Each record must be returned exactly, apart from the pictures, which stay out.
☆ ☆ ☆ ☆ ☆
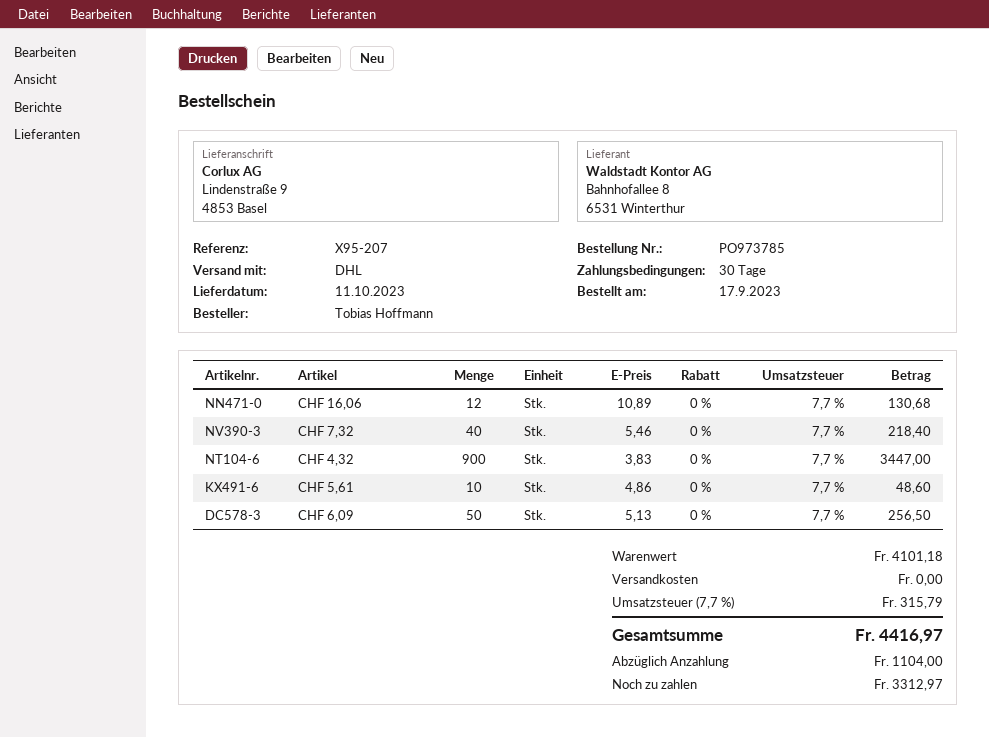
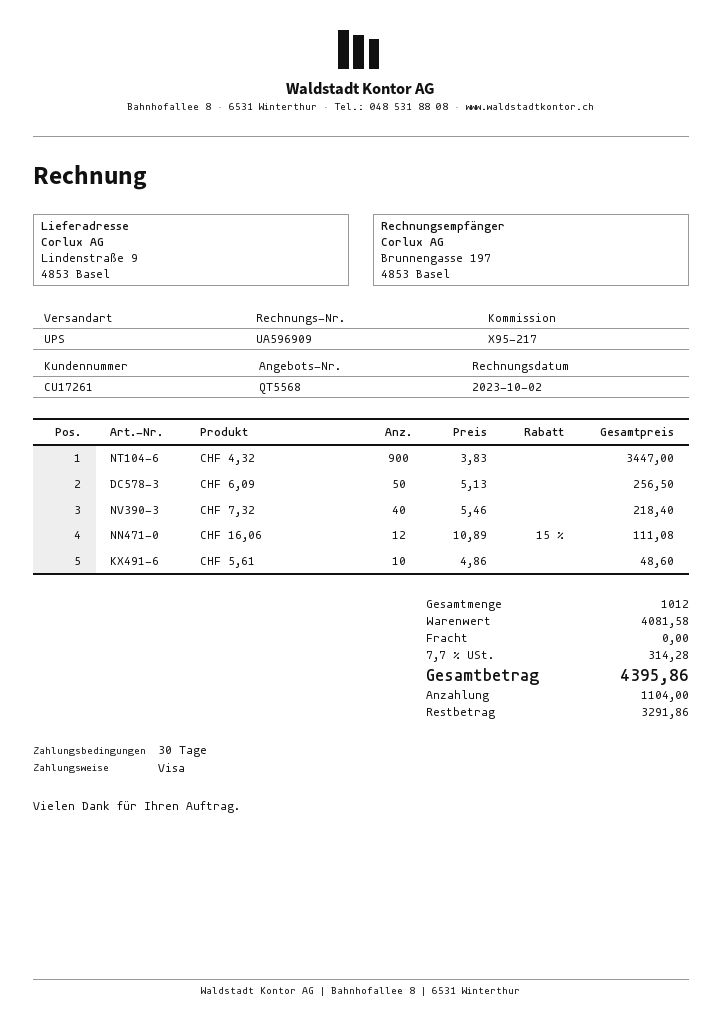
reference: X95-207 -> X95-217
shipping method: DHL -> UPS
CHF 16,06: 12 x 10.89 = 130.68 -> 12 x 10.89 - 15% = 111.08
subtotal: 4101.18 -> 4081.58
tax: 7.7% = 315.79 -> 7.7% = 314.28
total: 4416.97 -> 4395.86
balance: 3312.97 -> 3291.86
☆ ☆ ☆ ☆ ☆
_OUTPUT OF THE TASK_.
reference: X95-207 -> X95-217
shipping method: DHL -> UPS
CHF 16,06: 12 x 10.89 = 130.68 -> 12 x 10.89 - 15% = 111.08
subtotal: 4101.18 -> 4081.58
tax: 7.7% = 315.79 -> 7.7% = 314.28
total: 4416.97 -> 4395.86
balance: 3312.97 -> 3291.86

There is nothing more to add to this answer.